### [Data records]
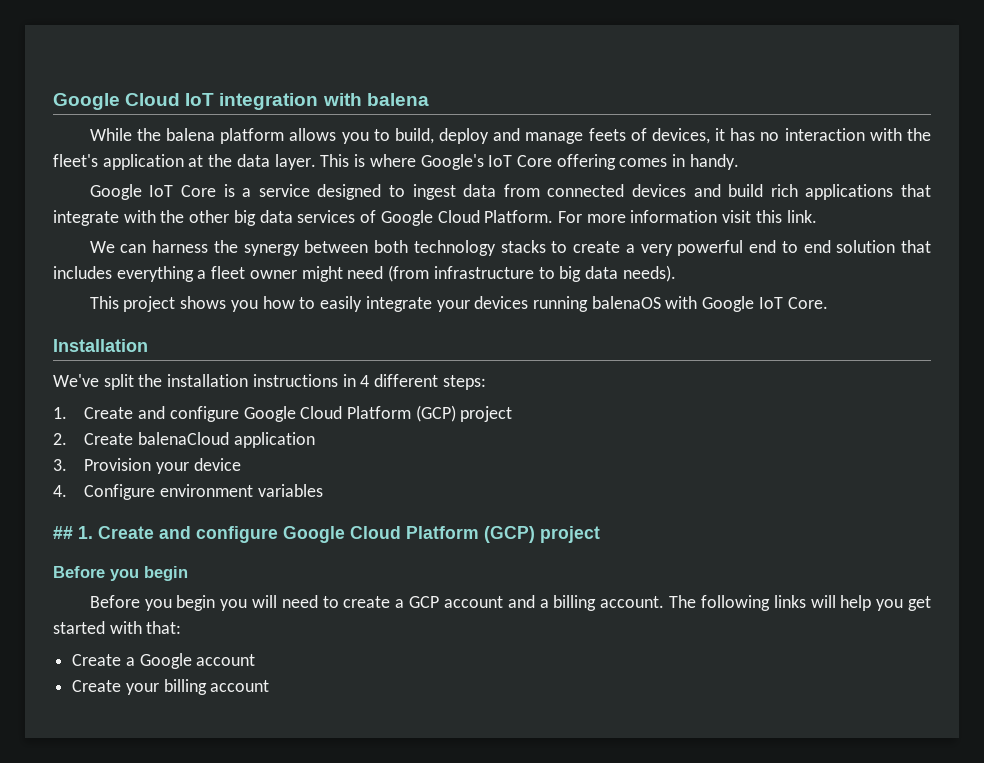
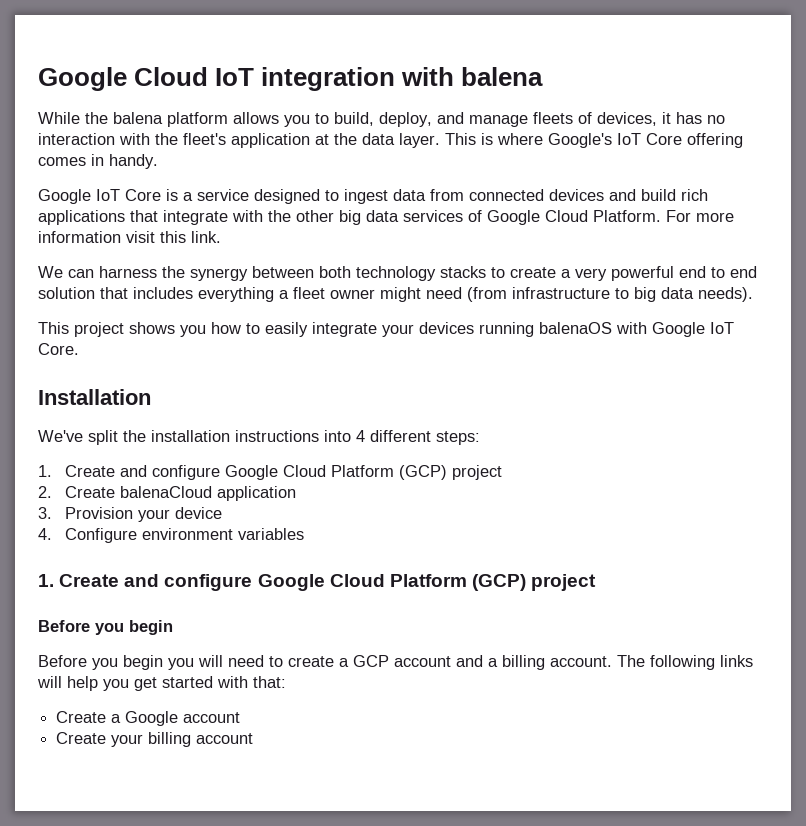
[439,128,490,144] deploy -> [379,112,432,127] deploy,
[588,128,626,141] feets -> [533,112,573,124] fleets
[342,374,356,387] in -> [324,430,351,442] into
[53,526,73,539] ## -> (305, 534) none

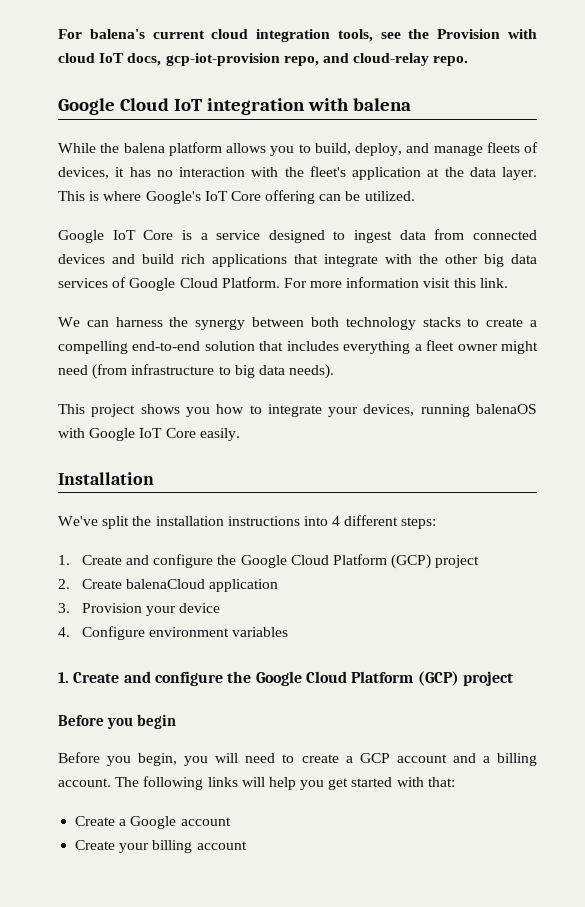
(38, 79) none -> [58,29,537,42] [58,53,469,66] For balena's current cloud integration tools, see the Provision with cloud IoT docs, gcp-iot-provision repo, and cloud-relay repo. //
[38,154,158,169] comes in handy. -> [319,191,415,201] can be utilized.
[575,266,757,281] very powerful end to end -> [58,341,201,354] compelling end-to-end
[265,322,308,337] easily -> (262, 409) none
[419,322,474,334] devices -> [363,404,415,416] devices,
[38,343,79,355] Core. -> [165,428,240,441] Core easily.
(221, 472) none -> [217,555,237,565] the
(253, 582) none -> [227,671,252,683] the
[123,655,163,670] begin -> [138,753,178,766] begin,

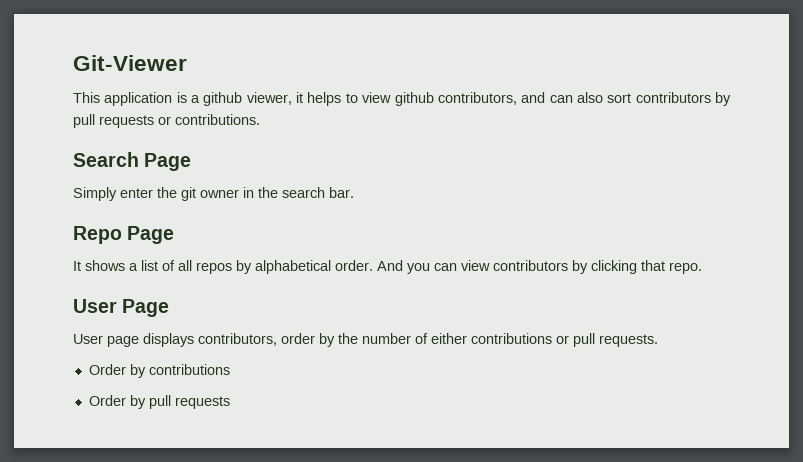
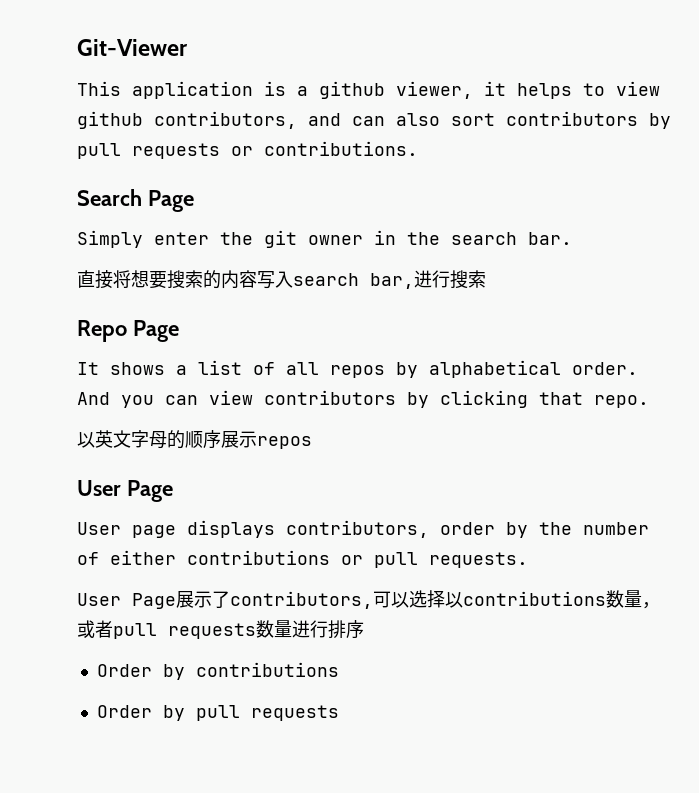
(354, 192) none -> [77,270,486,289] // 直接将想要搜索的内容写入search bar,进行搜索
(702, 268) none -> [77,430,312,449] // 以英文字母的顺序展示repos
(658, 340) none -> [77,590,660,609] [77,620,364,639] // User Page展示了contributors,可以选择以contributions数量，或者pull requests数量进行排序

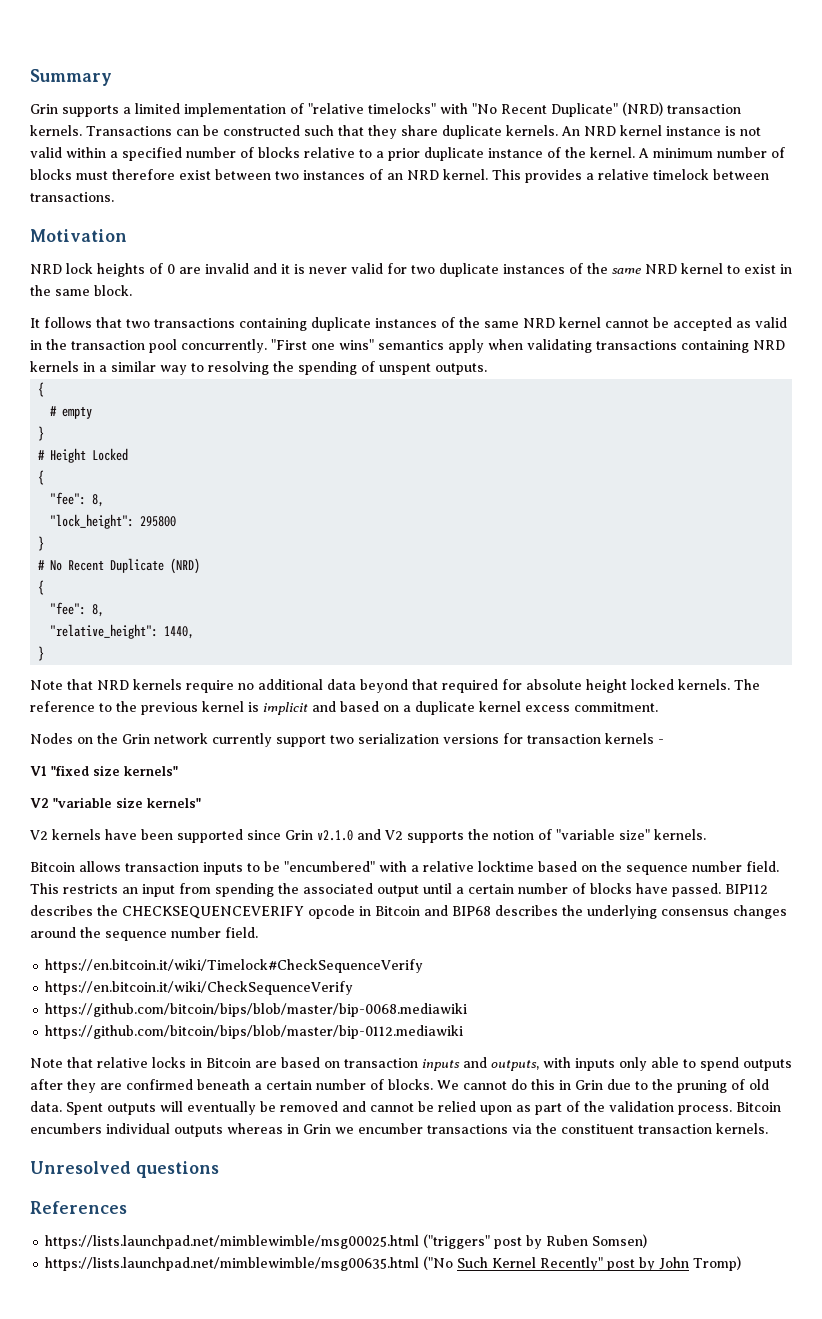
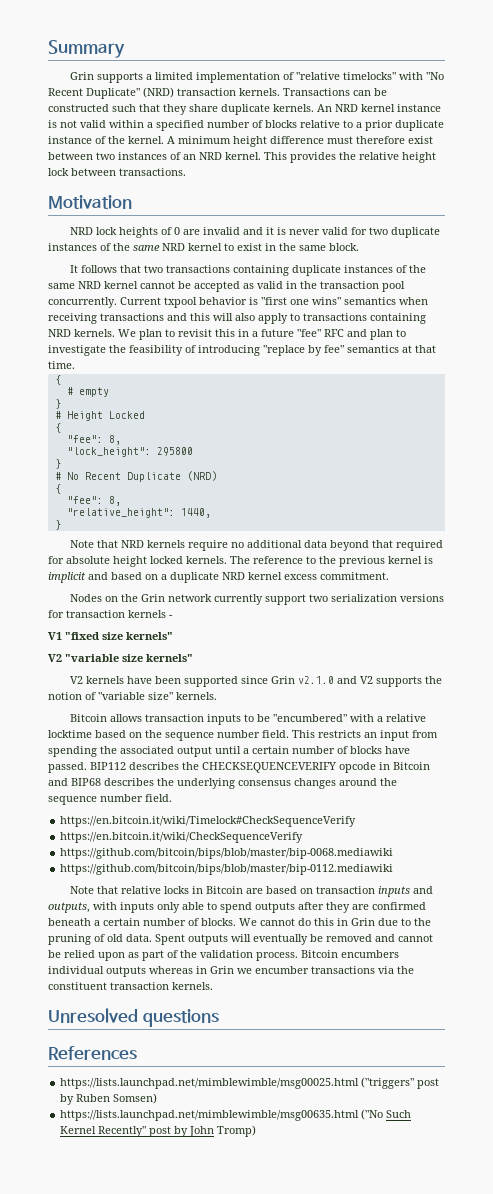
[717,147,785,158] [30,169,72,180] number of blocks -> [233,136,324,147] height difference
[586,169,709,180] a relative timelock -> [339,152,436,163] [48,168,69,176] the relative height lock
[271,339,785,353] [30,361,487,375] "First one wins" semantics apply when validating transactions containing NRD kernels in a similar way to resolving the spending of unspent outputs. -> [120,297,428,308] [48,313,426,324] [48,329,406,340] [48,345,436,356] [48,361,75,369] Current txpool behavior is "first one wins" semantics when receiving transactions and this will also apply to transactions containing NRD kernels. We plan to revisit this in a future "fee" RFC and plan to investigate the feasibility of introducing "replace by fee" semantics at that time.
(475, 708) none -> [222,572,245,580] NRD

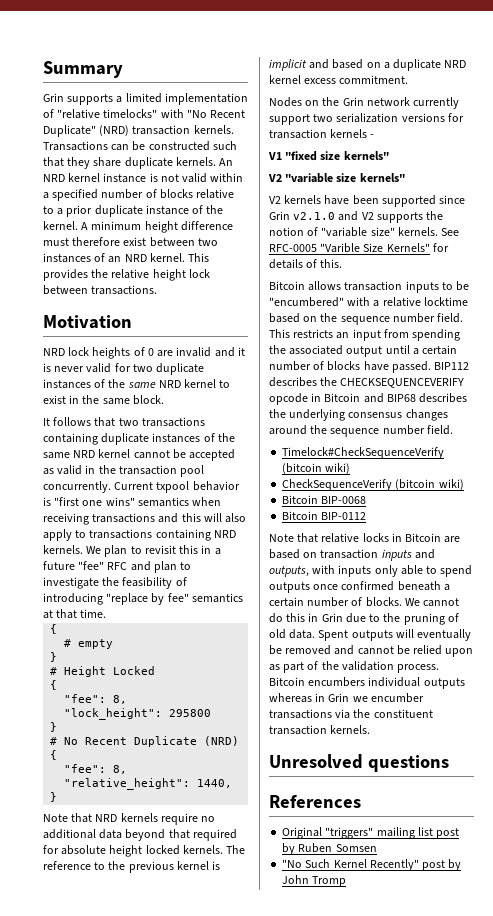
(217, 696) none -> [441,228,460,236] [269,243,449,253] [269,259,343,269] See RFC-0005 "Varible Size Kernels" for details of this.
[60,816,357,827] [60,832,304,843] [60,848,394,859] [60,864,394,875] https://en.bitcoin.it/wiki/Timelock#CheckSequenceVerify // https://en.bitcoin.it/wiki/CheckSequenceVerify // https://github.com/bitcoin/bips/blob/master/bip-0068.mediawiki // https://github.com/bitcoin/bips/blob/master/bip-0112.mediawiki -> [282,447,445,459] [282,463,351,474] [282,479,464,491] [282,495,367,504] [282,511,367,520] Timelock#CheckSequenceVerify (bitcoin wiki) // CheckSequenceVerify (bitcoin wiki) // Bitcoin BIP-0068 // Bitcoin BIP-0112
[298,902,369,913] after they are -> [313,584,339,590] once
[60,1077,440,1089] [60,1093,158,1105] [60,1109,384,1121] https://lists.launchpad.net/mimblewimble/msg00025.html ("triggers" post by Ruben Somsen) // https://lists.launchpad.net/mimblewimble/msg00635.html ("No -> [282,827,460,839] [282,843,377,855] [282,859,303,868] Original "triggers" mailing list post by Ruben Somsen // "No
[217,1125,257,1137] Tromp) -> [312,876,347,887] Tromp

### [Assigned task]
Search the entries for the word "easily" and gather every line where it appears.

### [Expected output]
[265,322,308,337] easily -> (262, 409) none
[38,343,79,355] Core. -> [165,428,240,441] Core easily.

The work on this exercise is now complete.